Research articleObesity activates toll-like receptor-mediated proinflammatory signaling cascades in the adipose tissue of mice☆
Introduction
Adipose tissue had been regarded as a silent and inert organ that stores excess energy as triglycerides and releases energy as fatty acid. Beginning with the discovery of leptin in 1995, however, the view of adipose tissue has changed considerably: it is now recognized as an endocrine organ that secretes a wide variety of hormones, cytokines, chemokines, and growth factors that influence metabolism, vascular and endothelial functions, appetite, satiety, immunity, inflammation, tumor growth, and many other physiological processes [1]. In particular, obesity is increasingly being associated with a phenomenon recently termed metaflammation (metabolically triggered inflammation), which describes low-grade and chronic activation of the inflammatory response [2]. The physiological mechanisms that link obesity to metaflammation include the production of various adipocytokines (e.g., adiponectin, resistin, visfatin, and leptin) and proinflammatory cytokines such as tumor necrosis factor α (TNFα), interleukin (IL)-6, and IL-1 by the expanded adipose tissues [3], [4], [5], [6]. Furthermore, elevated free fatty acids (FFAs) in the serum and visceral fat tissues in obese humans, as well as in animal models of obesity, have been shown to induce proinflammatory signaling and insulin resistance in peripheral tissues [7], [8].
Toll-like receptors (TLRs) are a family of pattern-recognition receptors that play a critical role in the innate immune system by activating proinflammatory signaling pathways in response to microorganisms [9]. Until recently, 10 distinct TLRs have been identified in humans [10], and 13, in mice [11]. Mesenchymal stem cells that were isolated from human adipose tissue were reported to express TLR1 to TLR6 and TLR9 [12], whereas mature adipocytes of human subcutaneous and visceral adipose tissues were reported to express TLR1 to TLR4 and TLR6 [13]. The TLRs recognize the conserved pathogen-associated molecular patterns (PAMPs) of invading microbial pathogens, the structures of which include lipids, carbohydrates, nucleic acid, and various proteins [10], [14], [15]. The TLRs occur as dimers from the PAMPs [16]. For example, TLR1 and TLR2 heterodimerize, and the resulting dimmer recognizes bacterial triacylated lipopeptides, whereas TLR2, which heterodimerizes with TLR6, senses bacterial diacylated lipopeptides. Homodimerized TLRs include TLR4, a receptor for the Gram-negative bacterial product lipopolysaccharide; TLR9, a receptor for the unmethylated CpG-containing DNA motifs that occur in bacterial and viral DNAs; TLR3, which senses synthetic and viral double-stranded RNAs and TLR5, which binds flagellin from bacteria [10], [14], [17], [18], [19]. TLR8, which binds viral single-stranded RNAs, heterodimerizes with TLR7 or TLR9. TLR11 responds specifically to uropathogenic bacteria [20], [21], whereas the ligands for TLR10, TLR12 and TLR13 have not yet been identified [17].

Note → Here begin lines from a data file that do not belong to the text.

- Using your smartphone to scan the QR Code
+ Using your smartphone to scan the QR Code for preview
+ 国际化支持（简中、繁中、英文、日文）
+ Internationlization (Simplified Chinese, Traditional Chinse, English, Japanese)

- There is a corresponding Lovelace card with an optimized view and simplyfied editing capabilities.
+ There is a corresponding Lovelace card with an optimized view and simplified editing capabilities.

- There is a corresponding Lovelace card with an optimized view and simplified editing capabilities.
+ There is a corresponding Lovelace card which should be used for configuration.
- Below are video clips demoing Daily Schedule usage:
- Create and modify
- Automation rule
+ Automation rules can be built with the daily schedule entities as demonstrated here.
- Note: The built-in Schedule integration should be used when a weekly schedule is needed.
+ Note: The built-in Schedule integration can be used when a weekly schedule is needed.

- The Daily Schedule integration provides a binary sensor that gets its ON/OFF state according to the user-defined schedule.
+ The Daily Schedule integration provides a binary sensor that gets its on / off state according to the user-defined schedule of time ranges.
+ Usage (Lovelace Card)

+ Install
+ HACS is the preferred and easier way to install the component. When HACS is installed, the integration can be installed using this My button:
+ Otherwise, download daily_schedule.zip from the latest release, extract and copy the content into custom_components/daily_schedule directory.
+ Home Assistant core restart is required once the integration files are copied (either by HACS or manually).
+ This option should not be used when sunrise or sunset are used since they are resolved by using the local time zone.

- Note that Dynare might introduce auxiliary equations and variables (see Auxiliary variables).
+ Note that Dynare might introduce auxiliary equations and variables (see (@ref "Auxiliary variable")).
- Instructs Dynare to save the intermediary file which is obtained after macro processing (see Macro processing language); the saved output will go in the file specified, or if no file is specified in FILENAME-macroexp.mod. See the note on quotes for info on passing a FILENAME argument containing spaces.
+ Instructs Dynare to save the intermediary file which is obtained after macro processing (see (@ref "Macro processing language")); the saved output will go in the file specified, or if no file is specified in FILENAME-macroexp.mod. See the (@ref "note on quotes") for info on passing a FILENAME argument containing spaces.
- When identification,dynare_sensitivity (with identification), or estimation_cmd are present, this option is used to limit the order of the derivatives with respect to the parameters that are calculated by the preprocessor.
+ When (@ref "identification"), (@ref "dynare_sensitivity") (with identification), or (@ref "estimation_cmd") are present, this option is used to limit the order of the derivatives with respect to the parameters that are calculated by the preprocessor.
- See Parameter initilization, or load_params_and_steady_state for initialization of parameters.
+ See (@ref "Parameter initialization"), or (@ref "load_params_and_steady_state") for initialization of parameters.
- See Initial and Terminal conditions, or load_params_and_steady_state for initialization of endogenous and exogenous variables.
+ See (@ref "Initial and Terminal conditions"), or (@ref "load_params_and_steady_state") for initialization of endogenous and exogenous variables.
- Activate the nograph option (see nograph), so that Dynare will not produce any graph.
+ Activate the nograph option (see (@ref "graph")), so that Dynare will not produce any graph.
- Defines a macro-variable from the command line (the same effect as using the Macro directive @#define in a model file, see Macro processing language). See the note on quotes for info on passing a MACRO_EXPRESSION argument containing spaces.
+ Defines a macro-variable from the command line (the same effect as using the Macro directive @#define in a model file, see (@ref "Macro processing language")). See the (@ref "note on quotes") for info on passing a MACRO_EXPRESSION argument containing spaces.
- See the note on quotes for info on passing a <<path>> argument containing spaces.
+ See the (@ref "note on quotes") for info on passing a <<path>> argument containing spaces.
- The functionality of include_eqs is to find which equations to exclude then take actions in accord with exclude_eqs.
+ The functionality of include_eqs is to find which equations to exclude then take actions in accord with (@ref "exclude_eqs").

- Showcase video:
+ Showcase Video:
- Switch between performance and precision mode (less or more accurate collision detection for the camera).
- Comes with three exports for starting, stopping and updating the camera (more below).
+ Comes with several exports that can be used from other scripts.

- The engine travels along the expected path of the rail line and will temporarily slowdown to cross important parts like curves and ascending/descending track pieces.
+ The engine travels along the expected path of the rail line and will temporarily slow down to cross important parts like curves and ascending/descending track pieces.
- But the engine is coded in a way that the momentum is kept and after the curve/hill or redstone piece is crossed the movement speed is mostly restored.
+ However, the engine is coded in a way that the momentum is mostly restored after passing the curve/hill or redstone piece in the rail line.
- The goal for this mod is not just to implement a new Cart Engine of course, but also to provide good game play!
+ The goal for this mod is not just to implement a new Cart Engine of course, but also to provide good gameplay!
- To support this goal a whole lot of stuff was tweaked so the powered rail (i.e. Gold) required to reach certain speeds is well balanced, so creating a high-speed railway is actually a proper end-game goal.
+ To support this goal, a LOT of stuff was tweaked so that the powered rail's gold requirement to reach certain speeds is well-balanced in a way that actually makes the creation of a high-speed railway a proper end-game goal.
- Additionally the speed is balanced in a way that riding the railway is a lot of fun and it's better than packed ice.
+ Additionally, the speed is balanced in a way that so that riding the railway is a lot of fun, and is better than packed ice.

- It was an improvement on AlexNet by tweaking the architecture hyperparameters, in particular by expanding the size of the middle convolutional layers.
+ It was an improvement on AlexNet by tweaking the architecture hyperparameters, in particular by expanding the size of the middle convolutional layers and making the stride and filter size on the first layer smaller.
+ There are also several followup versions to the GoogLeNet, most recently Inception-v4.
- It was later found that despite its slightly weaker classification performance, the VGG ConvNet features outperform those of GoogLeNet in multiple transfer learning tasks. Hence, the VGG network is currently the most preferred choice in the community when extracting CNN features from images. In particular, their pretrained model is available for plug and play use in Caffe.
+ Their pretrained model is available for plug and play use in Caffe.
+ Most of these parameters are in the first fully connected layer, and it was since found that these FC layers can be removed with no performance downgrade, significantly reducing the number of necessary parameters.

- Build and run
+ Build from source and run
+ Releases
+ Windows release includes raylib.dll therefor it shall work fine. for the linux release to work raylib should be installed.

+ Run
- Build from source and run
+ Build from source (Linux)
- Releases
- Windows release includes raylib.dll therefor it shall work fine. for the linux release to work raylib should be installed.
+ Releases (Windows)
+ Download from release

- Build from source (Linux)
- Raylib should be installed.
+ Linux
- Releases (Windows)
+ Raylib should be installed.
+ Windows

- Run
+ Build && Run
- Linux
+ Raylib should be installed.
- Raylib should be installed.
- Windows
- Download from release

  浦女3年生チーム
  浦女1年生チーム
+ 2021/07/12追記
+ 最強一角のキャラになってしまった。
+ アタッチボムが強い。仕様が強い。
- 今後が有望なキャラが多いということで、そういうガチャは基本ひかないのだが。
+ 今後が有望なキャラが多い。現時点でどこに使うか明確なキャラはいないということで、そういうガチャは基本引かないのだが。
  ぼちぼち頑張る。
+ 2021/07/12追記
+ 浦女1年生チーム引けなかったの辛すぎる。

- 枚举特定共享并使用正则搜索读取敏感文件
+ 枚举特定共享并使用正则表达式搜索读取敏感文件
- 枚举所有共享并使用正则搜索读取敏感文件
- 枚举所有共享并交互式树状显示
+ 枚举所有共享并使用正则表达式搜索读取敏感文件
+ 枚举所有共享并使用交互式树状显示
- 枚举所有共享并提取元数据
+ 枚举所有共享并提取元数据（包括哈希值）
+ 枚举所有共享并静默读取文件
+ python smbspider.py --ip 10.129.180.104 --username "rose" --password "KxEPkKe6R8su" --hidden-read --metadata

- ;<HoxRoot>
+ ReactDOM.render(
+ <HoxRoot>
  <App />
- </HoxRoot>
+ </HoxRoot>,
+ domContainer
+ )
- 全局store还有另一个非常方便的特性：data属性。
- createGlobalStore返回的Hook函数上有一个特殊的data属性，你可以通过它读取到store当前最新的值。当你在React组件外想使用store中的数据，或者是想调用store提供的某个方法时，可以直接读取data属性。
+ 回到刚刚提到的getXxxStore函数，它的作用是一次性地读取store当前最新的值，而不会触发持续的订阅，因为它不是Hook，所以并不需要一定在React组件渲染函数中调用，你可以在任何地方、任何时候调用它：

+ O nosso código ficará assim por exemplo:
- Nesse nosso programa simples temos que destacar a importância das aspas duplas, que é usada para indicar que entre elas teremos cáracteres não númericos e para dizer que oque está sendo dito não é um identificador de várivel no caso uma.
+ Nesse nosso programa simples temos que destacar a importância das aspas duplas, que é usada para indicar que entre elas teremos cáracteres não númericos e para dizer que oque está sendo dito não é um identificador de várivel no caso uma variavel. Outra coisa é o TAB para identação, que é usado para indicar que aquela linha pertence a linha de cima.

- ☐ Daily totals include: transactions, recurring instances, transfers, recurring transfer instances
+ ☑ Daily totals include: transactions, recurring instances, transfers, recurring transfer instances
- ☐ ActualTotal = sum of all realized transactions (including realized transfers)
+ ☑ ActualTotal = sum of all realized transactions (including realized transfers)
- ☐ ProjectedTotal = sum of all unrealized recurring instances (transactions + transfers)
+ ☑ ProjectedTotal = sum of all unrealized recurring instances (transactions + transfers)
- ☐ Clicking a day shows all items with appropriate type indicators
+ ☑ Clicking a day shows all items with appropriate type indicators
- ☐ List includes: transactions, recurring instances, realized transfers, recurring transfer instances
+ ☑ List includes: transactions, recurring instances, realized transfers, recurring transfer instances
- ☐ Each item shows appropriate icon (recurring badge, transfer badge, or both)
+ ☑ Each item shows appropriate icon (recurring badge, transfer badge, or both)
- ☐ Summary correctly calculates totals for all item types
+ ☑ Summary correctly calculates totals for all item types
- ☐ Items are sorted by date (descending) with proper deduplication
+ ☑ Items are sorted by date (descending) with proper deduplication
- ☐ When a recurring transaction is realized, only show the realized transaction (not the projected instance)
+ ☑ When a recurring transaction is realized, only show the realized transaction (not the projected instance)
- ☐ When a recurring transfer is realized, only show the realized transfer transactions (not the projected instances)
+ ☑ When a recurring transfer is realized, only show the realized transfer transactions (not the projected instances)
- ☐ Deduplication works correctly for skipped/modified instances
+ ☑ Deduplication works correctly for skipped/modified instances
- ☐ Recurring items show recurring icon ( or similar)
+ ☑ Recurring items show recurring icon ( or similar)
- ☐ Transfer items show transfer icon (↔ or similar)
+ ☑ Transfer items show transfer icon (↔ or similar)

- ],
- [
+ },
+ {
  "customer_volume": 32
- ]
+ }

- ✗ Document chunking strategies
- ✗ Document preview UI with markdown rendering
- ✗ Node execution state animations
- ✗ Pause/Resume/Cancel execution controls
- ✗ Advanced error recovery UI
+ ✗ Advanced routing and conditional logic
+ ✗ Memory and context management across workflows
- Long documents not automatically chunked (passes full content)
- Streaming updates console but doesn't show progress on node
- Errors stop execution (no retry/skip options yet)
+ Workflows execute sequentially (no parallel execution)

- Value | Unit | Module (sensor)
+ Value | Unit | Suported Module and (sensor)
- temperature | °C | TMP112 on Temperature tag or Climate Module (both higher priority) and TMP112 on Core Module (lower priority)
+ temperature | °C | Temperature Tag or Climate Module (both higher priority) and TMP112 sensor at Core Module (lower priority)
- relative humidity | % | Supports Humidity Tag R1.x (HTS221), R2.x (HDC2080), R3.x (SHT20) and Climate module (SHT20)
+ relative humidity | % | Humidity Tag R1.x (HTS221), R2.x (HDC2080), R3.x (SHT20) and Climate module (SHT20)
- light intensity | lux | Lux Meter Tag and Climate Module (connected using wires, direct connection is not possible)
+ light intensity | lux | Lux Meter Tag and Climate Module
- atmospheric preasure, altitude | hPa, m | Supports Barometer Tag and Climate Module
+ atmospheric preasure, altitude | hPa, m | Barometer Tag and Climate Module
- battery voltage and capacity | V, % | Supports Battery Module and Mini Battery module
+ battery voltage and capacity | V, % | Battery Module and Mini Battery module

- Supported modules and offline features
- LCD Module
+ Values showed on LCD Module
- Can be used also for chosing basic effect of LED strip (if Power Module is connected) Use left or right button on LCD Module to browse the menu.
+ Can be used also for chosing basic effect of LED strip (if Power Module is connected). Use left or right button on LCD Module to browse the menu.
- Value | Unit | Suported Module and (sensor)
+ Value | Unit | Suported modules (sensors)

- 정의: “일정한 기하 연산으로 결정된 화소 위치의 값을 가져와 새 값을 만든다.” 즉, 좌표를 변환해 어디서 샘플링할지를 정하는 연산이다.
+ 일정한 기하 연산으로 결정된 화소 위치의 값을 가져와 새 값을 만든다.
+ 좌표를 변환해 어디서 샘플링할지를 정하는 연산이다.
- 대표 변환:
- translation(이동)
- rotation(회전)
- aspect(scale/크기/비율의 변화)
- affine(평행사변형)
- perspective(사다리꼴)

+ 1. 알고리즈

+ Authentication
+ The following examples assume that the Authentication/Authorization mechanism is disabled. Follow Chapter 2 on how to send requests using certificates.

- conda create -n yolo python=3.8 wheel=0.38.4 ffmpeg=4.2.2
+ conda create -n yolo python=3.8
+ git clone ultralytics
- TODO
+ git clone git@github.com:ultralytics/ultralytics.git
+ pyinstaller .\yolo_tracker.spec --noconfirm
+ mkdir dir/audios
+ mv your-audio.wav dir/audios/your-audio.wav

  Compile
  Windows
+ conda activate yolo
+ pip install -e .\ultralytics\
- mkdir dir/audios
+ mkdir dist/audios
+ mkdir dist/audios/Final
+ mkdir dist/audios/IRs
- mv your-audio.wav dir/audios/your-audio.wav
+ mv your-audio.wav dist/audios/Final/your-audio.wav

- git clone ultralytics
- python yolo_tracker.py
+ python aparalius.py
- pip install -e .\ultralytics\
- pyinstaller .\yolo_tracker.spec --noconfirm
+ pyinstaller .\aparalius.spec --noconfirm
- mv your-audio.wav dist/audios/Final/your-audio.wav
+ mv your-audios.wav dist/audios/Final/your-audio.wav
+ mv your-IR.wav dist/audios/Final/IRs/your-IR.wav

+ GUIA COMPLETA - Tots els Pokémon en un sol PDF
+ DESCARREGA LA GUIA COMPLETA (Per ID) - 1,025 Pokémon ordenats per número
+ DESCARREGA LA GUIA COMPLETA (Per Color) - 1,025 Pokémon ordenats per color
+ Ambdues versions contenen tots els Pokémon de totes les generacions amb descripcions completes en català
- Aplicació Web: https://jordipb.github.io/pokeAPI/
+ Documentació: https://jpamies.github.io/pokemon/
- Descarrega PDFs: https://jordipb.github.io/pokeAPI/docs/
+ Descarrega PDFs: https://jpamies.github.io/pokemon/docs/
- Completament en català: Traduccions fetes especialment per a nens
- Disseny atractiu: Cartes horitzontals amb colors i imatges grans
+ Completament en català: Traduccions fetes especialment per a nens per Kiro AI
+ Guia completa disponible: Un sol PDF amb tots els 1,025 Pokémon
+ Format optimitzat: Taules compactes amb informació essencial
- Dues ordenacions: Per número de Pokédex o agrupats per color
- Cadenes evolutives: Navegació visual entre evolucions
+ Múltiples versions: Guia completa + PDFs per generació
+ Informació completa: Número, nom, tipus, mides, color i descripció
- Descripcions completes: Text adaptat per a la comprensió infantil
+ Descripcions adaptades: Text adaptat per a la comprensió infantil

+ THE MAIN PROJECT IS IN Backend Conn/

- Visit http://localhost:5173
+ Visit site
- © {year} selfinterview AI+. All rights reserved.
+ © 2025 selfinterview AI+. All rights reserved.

There are several proofs of the involvement of TLR2 and TLR4 in metabolic functions as well as in innate immune responses in obesity. Shi et al. [22] suggested that TLR4 may be one mechanism by which fatty acids induce inflammation and insulin resistance in conventional insulin-target tissues, such as adipose tissue [22], [23], [24] and muscles [25], [26] of obese mice and human subjects. Mice with loss-of-function mutation in TLR4 (C3H/HeJ, a TLR4-deficient mouse strain) are protected against the development of diet-induced obesity, inflammation via nuclear factor κB (NFκB) activation and insulin resistance [25]. Recently, three different groups have demonstrated that the activation of a TLR2 signaling pathway is related to the development of insulin resistance in adipocytes or myotubes [27], [28], [29]. The adipocytes and preadipocytes that were isolated from the adipose tissues of the ob/ob and db/db mice, which are leptin and leptin receptor deficient, respectively, were characterized by more significant up-regulation of TLR1 to TLR9 expression than with wild-type cells [30], [31], [32]. Obesity-induced changes, however, in the expression patterns of TLRs and related signaling cascades in the adipose tissues remain widely unclear.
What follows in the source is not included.